– Госпожа моя…
Его оклик повис в воздухе, словно девушка запретила своим ушам его впускать. Конь встал, когда всадник с привычной ловкостью соскочил с седла, оставив щит висеть на прежнем месте. Мужчина шагнул к ней, хрустя щебнем под сапогами. Герта все же совладала с голосом, сумела поднять руку, неловким жестом подтверждая сказанное:
– Нет!
Он или не услышал, или не стал слушать. Теперь ей виден был загорелый подбородок и твердая складка губ под маской шлема. Он задержался, чтобы стянуть кольчужные рукавицы, сунул их за пояс, и, быстро справившись с пряжкой шлемного ремня, обнажил голову, позволив ветру трепать словно прихваченные морозом волосы. Он взглянул, прищурив глаза, и Герте мигом захотелось бежать куда глаза глядят от собственных мыслей, пробудившихся с приходом этого всадника и никакого отношения не имеющих к ее цели. Совладав с собой, она тоже шагнула вперед, подняв обе руки с грязными обломанными ногтями и кровавыми мозолями в отстраняющем жесте.
– Тристан, зачем?..
Сколько бы ни теснилось в ней мыслей, собрать больше слов она не сумела.
– Я был в Литендейле, тебя там не застал, – просто, как испуганному ребенку, ответил он. – Мне сказали, что ты ищешь помощи в чужих и опасных местах. Вот я и приехал.
Герта провела языком по губам, ощутила горький вкус мази.
– Это… мое дело.
Она силилась разжечь в себе злость, спасительный гнев. Всю жизнь, кроме одного раза, она полагалась на себя, сама несла свое бремя.
– Я не силен в колдовстве, – серьезно ответил он. – Может, и впрямь только твои руки могут справиться с этим делом. – Он кинул взгляд на ее стертые пальцы. – Но может быть, и так, моя госпожа, что две пары рук справятся скорее и лучше.
Прежде чем Герта успела отступить, он, широко шагнув, оказался рядом с ней, потянулся к ее рукам. Но она отпрянула.
– Не тронь, – вскрикнула она, – на них защита.
– Защита? – Он вздернул бровь с памятной ей кривоватой усмешкой. – Не слишком она защищает, как я погляжу. Скажи… – Его голос обрел властность опытного командира. – Что ты здесь делаешь и зачем?
– Зачем?
Надо было поскорей отпугнуть его, внушить отвращение, он не должен быть втянут в ее неприятности. Взметнув измызганную в грязи одежду, она повернулась, подхватила корзинку. И, оперев ее о бедро, отогнула прикрывавшее лицо Эльфанор одеяльце. Даже темные тучи не помешали беспощадному свету упасть на метку Проклятия. И глаза у ребенка были открыты, смотрели все с тем же злобным пониманием.

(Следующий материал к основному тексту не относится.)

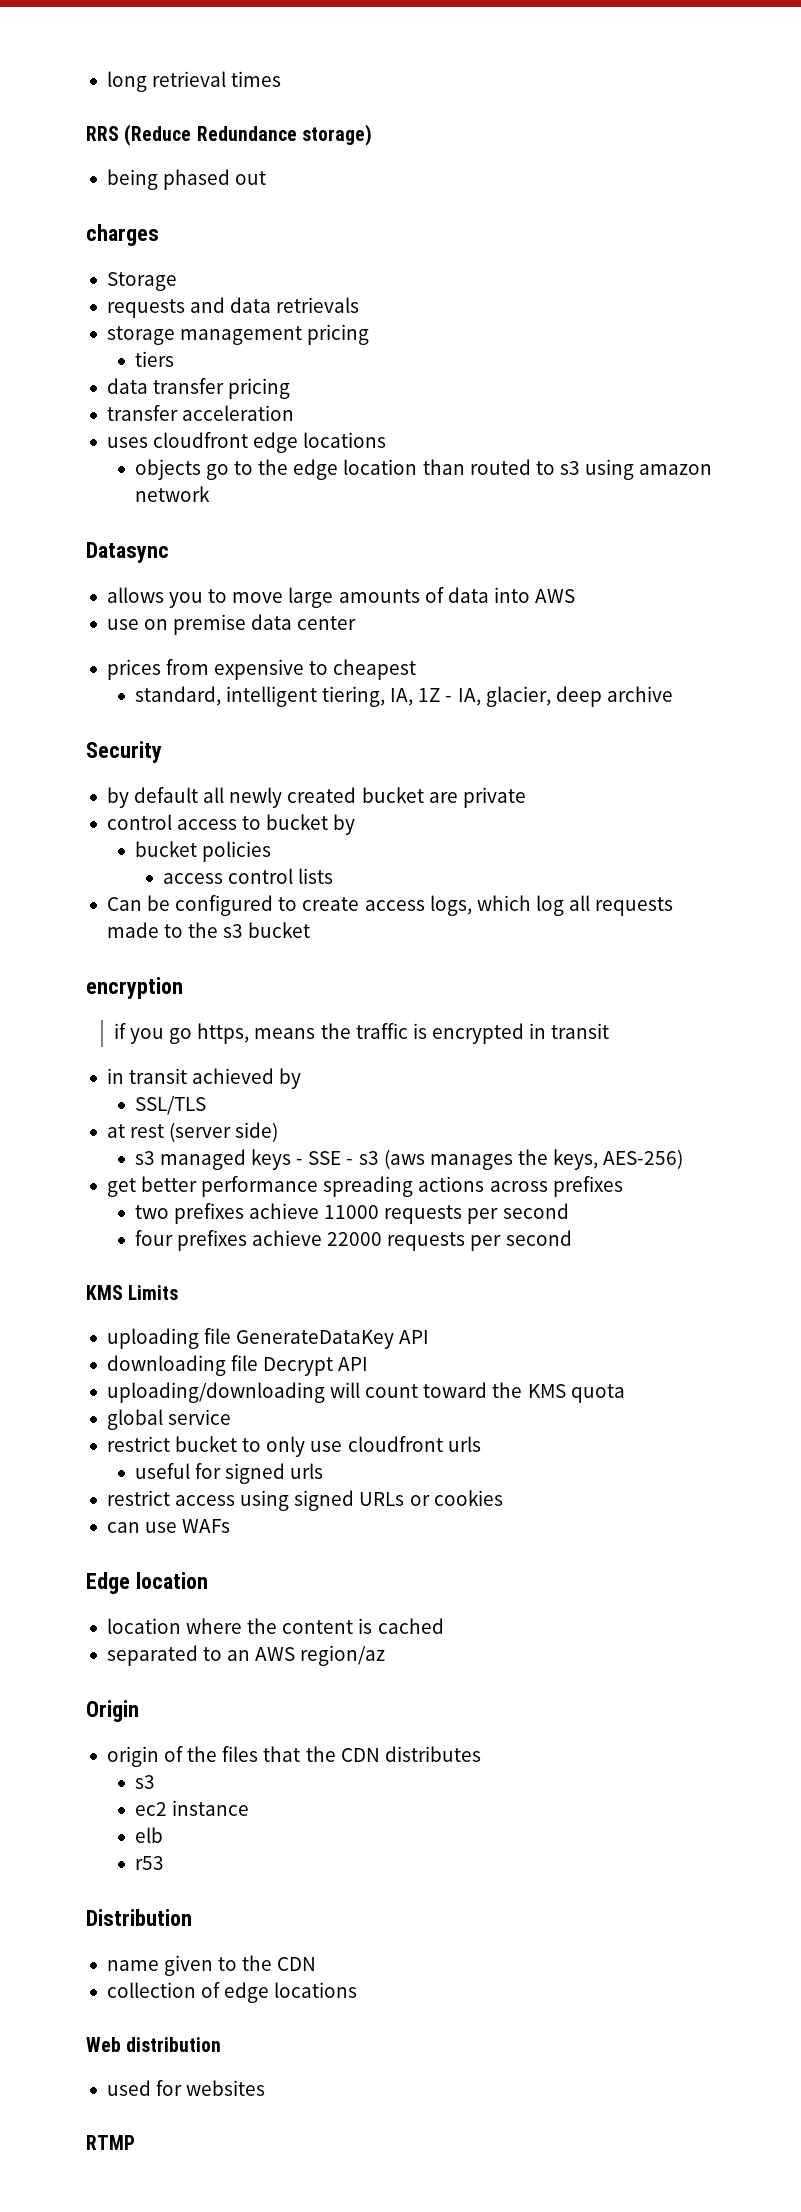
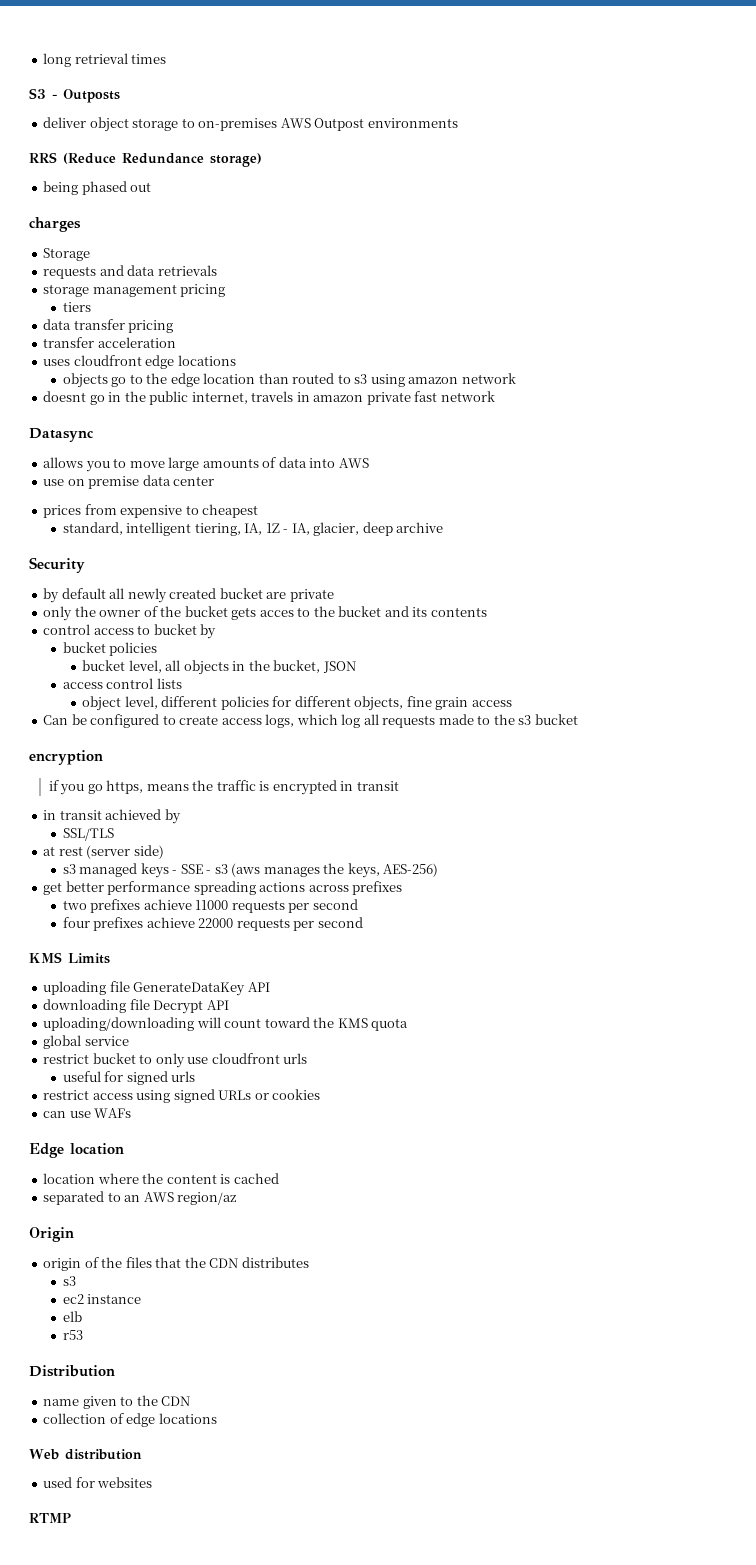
(282, 79) none -> [29,88,120,103] [43,117,458,132] // S3 - Outposts // deliver object storage to on-premises AWS Outpost environments
(210, 494) none -> [43,391,495,405] // doesnt go in the public internet, travels in amazon private fast network
(526, 797) none -> [43,606,487,621] // only the owner of the bucket gets acces to the bucket and its contents
[162,868,333,884] access control lists -> [82,660,356,675] [62,678,182,689] [82,696,512,711] bucket level, all objects in the bucket, JSON // access control lists // object level, different policies for different objects, fine grain access

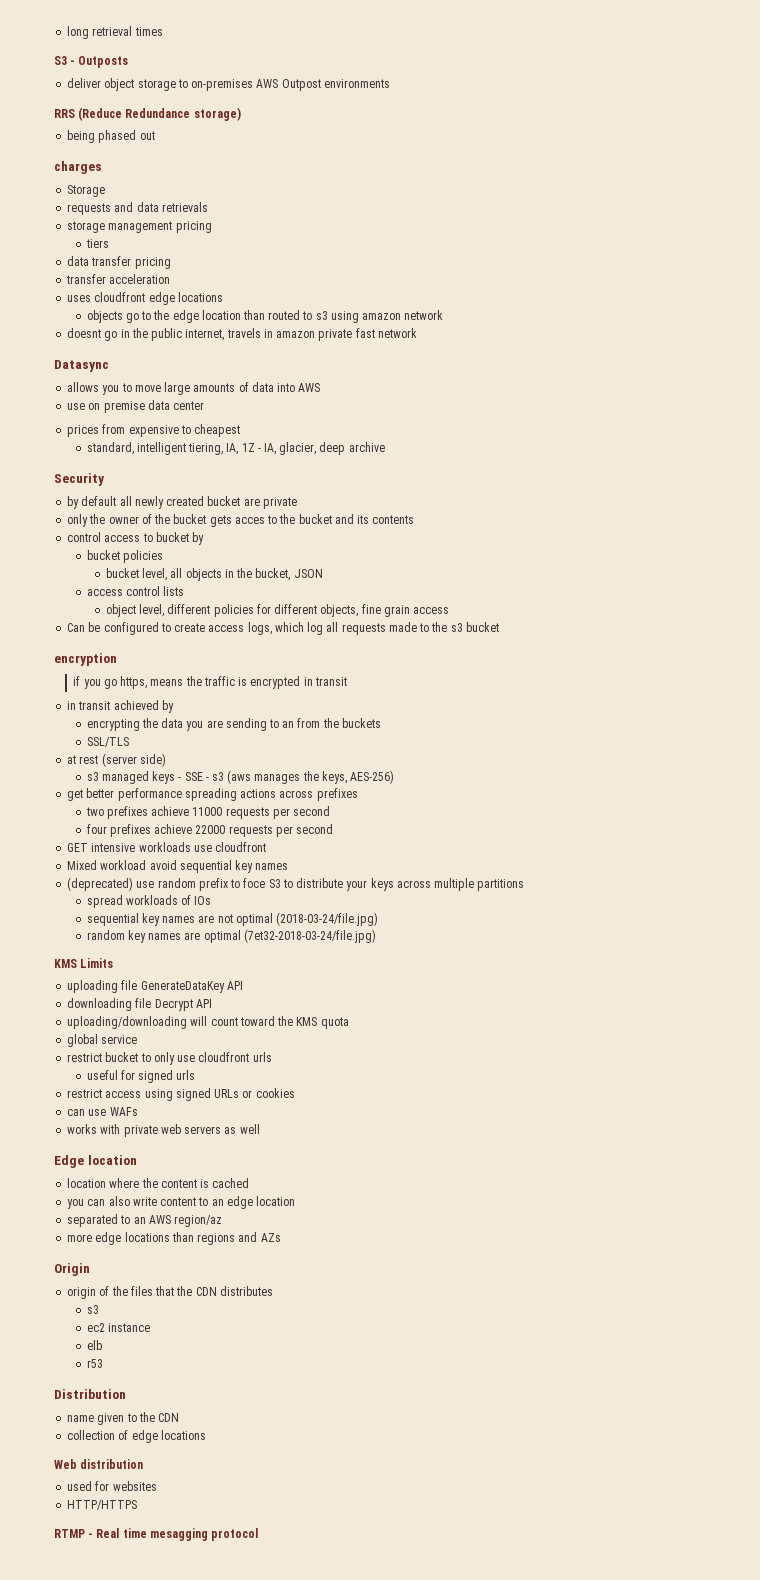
(181, 816) none -> [86,718,381,731] // encrypting the data you are sending to an from the buckets
(363, 922) none -> [67,842,267,852] [67,860,289,873] [67,877,525,891] [86,895,212,908] [86,912,378,926] [86,929,376,943] // GET intensive workloads use cloudfront // Mixed workload avoid sequential key names // (deprecated) use random prefix to foce S3 to distribute your keys across multiple partitions // spread workloads of IOs // sequential key names are not optimal (2018-03-24/file.jpg) // random key names are optimal (7et32-2018-03-24/file.jpg)
(132, 1113) none -> [67,1124,260,1137] // works with private web servers as well
(279, 1178) none -> [67,1196,296,1209] // you can also write content to an edge location
(238, 1198) none -> [67,1232,281,1245] // more edge locations than regions and AZs
(153, 1482) none -> [67,1500,138,1510] // HTTP/HTTPS
(71, 1518) none -> [88,1528,259,1541] - Real time mesagging protocol

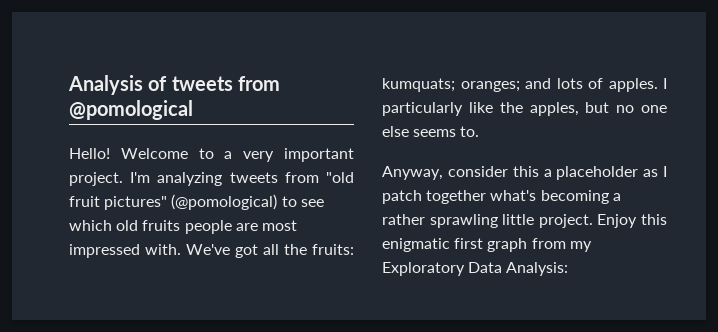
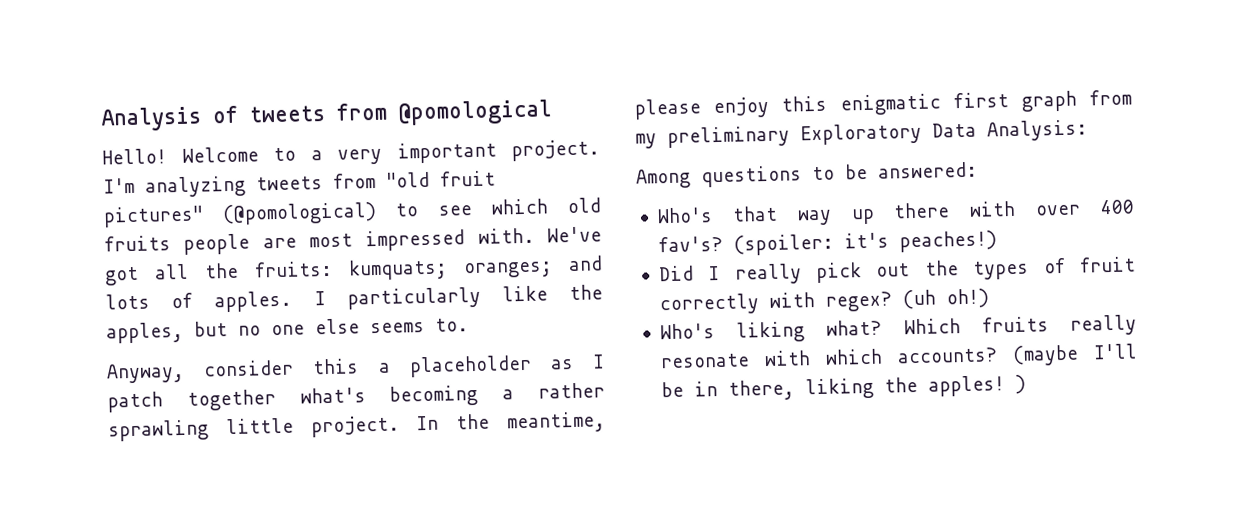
[597,214,638,228] Enjoy -> [416,411,606,434] [634,96,771,120] In the meantime, please enjoy
(592, 246) none -> [667,125,790,149] preliminary
(569, 269) none -> [636,161,978,189] [656,199,1135,226] [657,230,997,256] [658,256,1136,285] [658,288,989,316] [659,314,1137,343] [659,343,1138,369] [660,374,1026,401] // Among questions to be answered: // Who's that way up there with over 400 fav's? (spoiler: it's peaches!) // Did I really pick out the types of fruit correctly with regex? (uh oh!) // Who's liking what? Which fruits really resonate with which accounts? (maybe I'll be in there, liking the apples! )

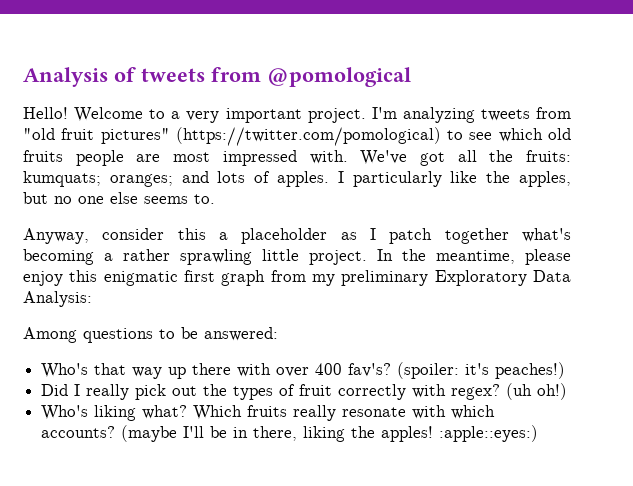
[222,201,378,226] (@pomological) -> [175,127,441,146] (https://twitter.com/pomological)
[1014,374,1026,394] ) -> [439,425,539,442] :apple::eyes:)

– Видел? – с яростью спросила она, ловя в его лице признаки отвращения.
Однако Герте пришлось признать, что он хорошо владел собой. Ни следа брезгливости.
– Да, мне говорили… подменыш, – медленно, словно не желая потревожить ребенка, произнес он. – И ты думаешь, госпожа, что здесь найдешь настоящего?
– Надеюсь, всего лишь надеюсь.
Она готовилась встретить его презрение и теперь растерялась. Что это за человек, если он, не моргнув глазом, смотрит на след темного зла?
– Бывает, что о большем и просить не приходится. – Он снова одним быстрым уверенным движением подался к ней, крепко – не вырвешься – взял за запястья и взглянул, как на ребенка. – Что ты должна сделать? – коротко спросил он.
Герта хотела забрать у него корзинку, плотнее натянуть одеяльце, укрывавшее Эльфанор не только от холода, но и от нескромных глаз. Но усталое тело отказалось повиноваться, она споткнулась, чуть не упала, и вот уже он держит корзинку на бедре, а другой рукой обнимает ее, прижимая к себе и поддерживая.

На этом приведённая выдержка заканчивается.